Show that there exists $T>0$ such that $\frac{e^{t}}{t^{1-\alpha}}-\int_{0}^{t}\frac{e^{\xi}}{\xi^{1-\alpha}}d\xi<0$ for all $t\geq T$

Question

Let $\alpha\in\,]0,1[$. I want to show that there exists $T>0$ such that the positive function

$F(t):=e^{-t}\int_{0}^{t}\frac{e^{\xi}}{\xi^{1-\alpha}}d\xi$ decays monotonically to zero.

I calculated $$\lim_{t\rightarrow \infty} F(t)=0.$$ Also, $$F^{\prime}(t)=\frac{f(t)}{e^t}.$$

It remains then to show that there exists $T>0$ such that $f(t):=\frac{e^{t}}{t^{1-\alpha}}-\int_{0}^{t}\frac{e^{\xi}}{\xi^{1-\alpha}}d\xi<0$ for all $t\geq T$.

Notice that

$$f^{\prime}(t)=-(1-\alpha)\frac{e^t}{t^{2-\alpha}}<0.$$ So, $f$ is decreasing.
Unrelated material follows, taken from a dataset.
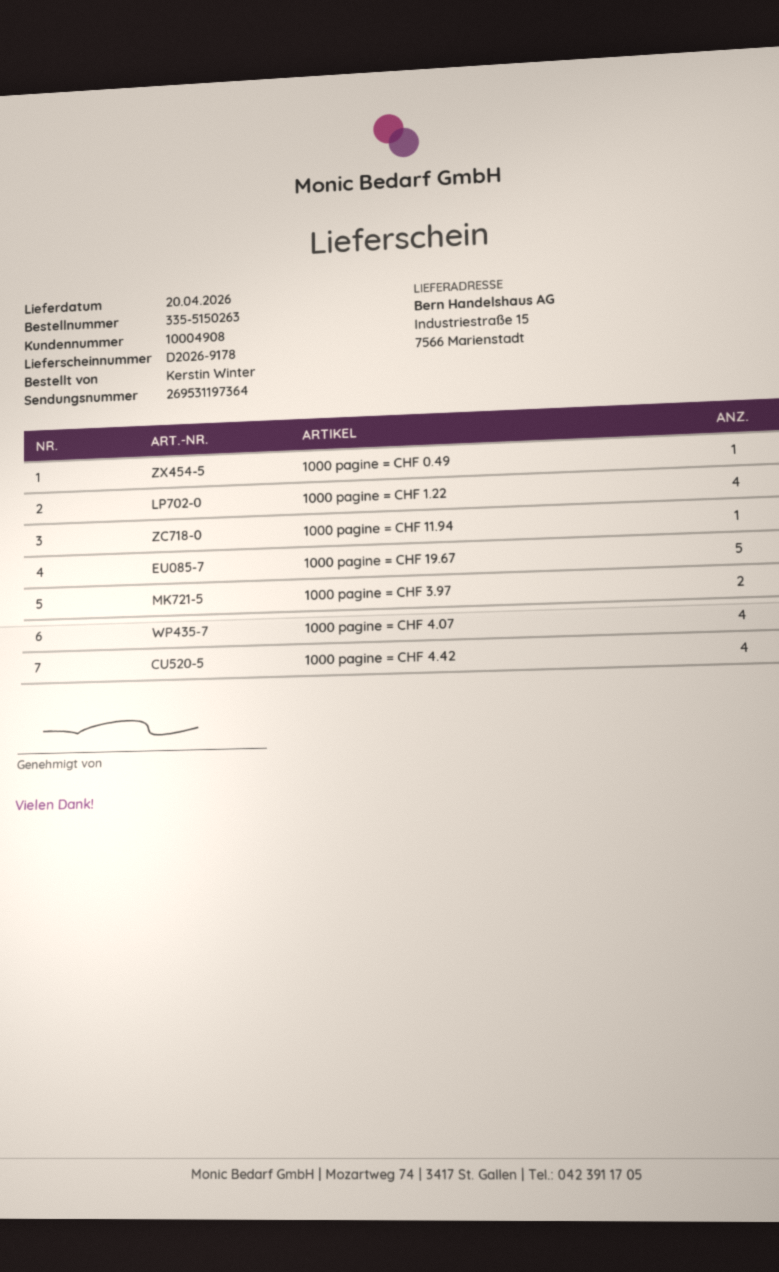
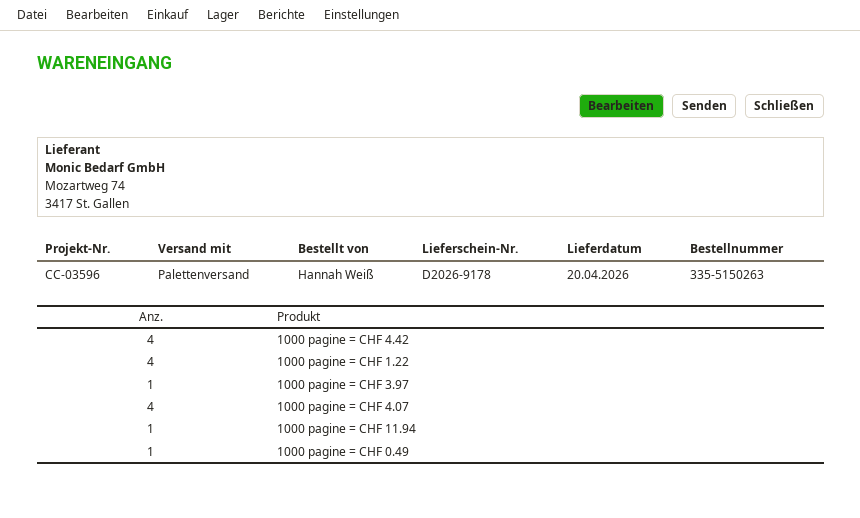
ordered by: Kerstin Winter -> Hannah Weiß
1000 pagine = CHF 19.67: 5 -> none
1000 pagine = CHF 3.97: 2 -> 1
Therefore, it suffices to show that there exists $T>0$ such that $$f(T)<0.$$

Testing the function $f$ numerically, it seems that there does exist $T=T(\alpha)$ such that $f(T(\alpha))<0$ for all $\alpha\in\,]0,1[.$

Answer 1

For $t>0$ we have $f’’(t)<0$, so $f’(t)$ is decreasing. Then for each $t\ge 1$ the value $$f(t)=f(1)+\int_{1}^t f’(s)ds\le f(1)+f’(1)(t-1)$$ is negative for all sufficiently large $t$.